Après le camouflet reçu lors du référendum sur la Constitution, en grande partie boycotté, et après sa longue absence, Tebboune tente maintenant de reprendre la main. Craignant sans doute un regain de colère populaire, il a de nouveau prétendu vouloir tendre la main aux partisans du Hirak et a fait libérer des dizaines de détenus d’opinion. Il a annoncé un remaniement du gouvernement, la dissolution du Parlement, et des élections anticipées sans doute pour septembre.

Tebboune affirme vouloir faire émerger une classe politique nouvelle, jeune et non corrompue. Des forces politiques comme les islamistes d’Ennahda ou les démocrates du FFS ont répondu favorablement à son appel au dialogue. Ceux du PAD (Pacte pour l’alternative démocratique), qui prétendent incarner les aspirations exprimées lors du Hirak, s’en démarquent.
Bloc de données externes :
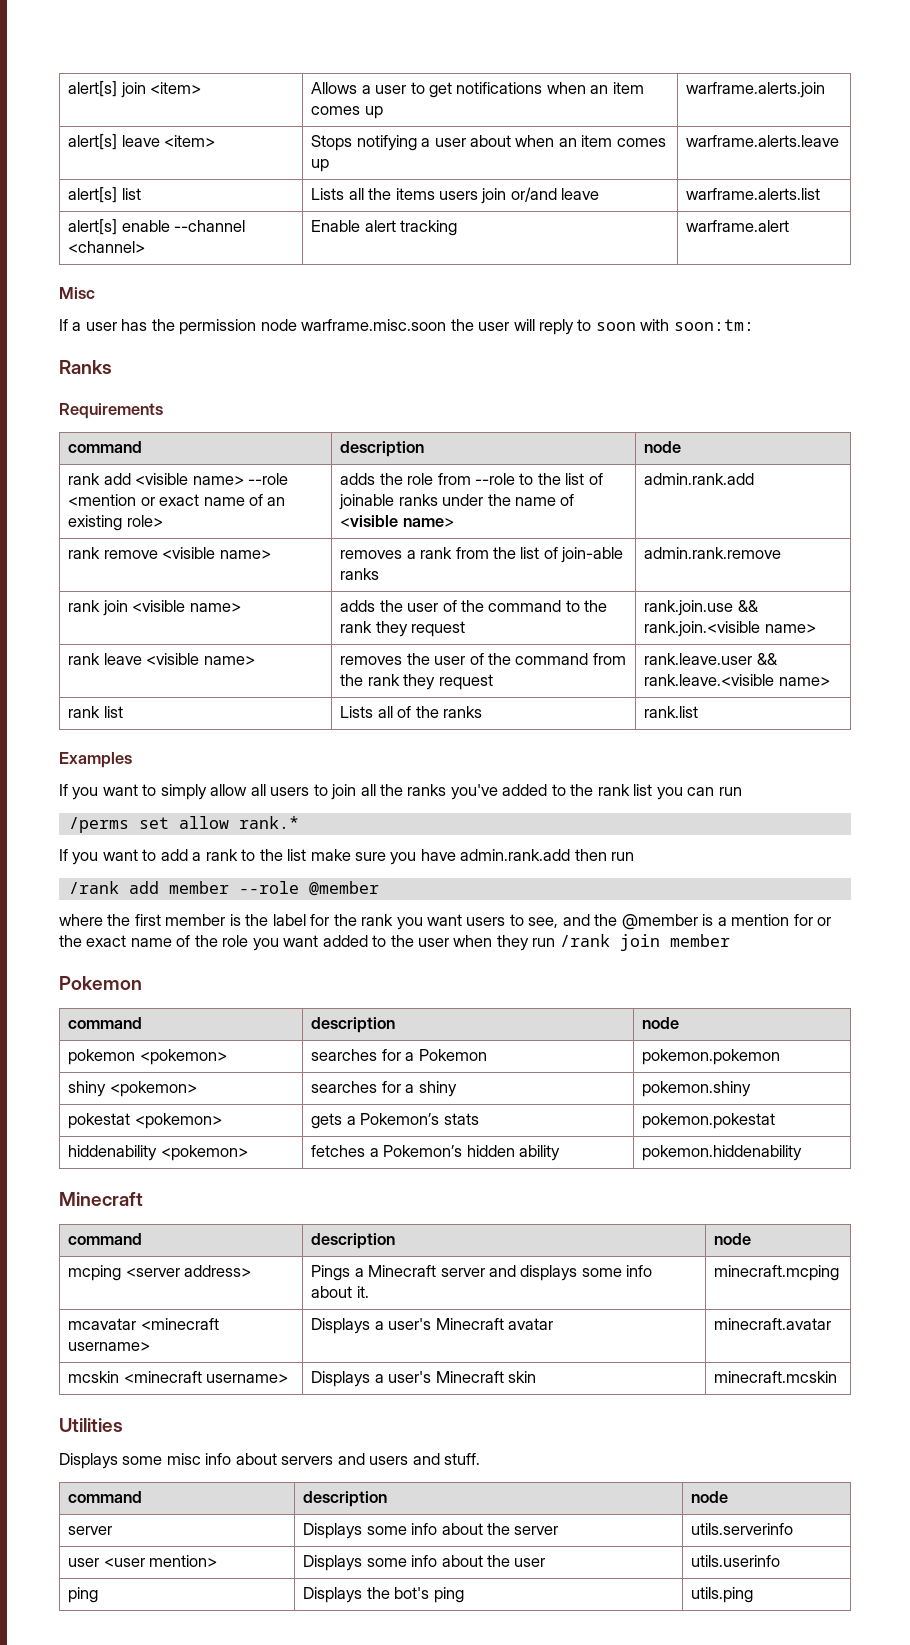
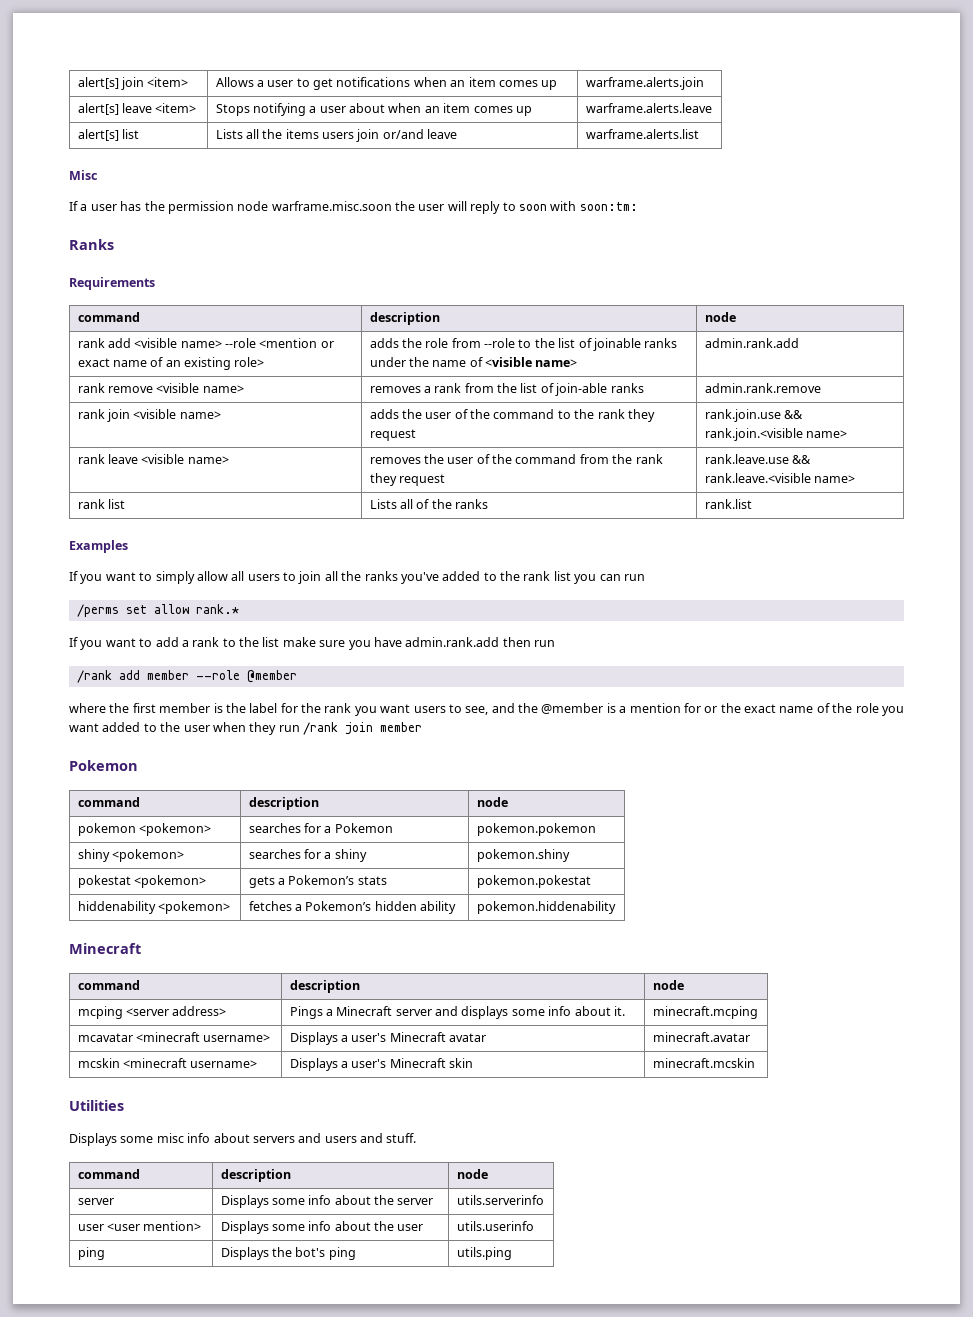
- alert[s] enable --channel <channel> | Enable alert tracking | warframe.alert
- rank leave <visible name> | removes the user of the command from the rank they request | rank.leave.user && rank.leave.<visible name>
+ rank leave <visible name> | removes the user of the command from the rank they request | rank.leave.use && rank.leave.<visible name>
Mais tous restent sur le terrain d’un ordre social bourgeois qui, avec l’approfondissement de la crise, est de plus en plus inconciliable avec les intérêts des travailleurs et des classes populaires.

Pour sortir de la misère et espérer une vie digne et libre, il n’y aura d’autre issue que de mettre à bas un ordre social qui maintient les peuples sous l’oppression.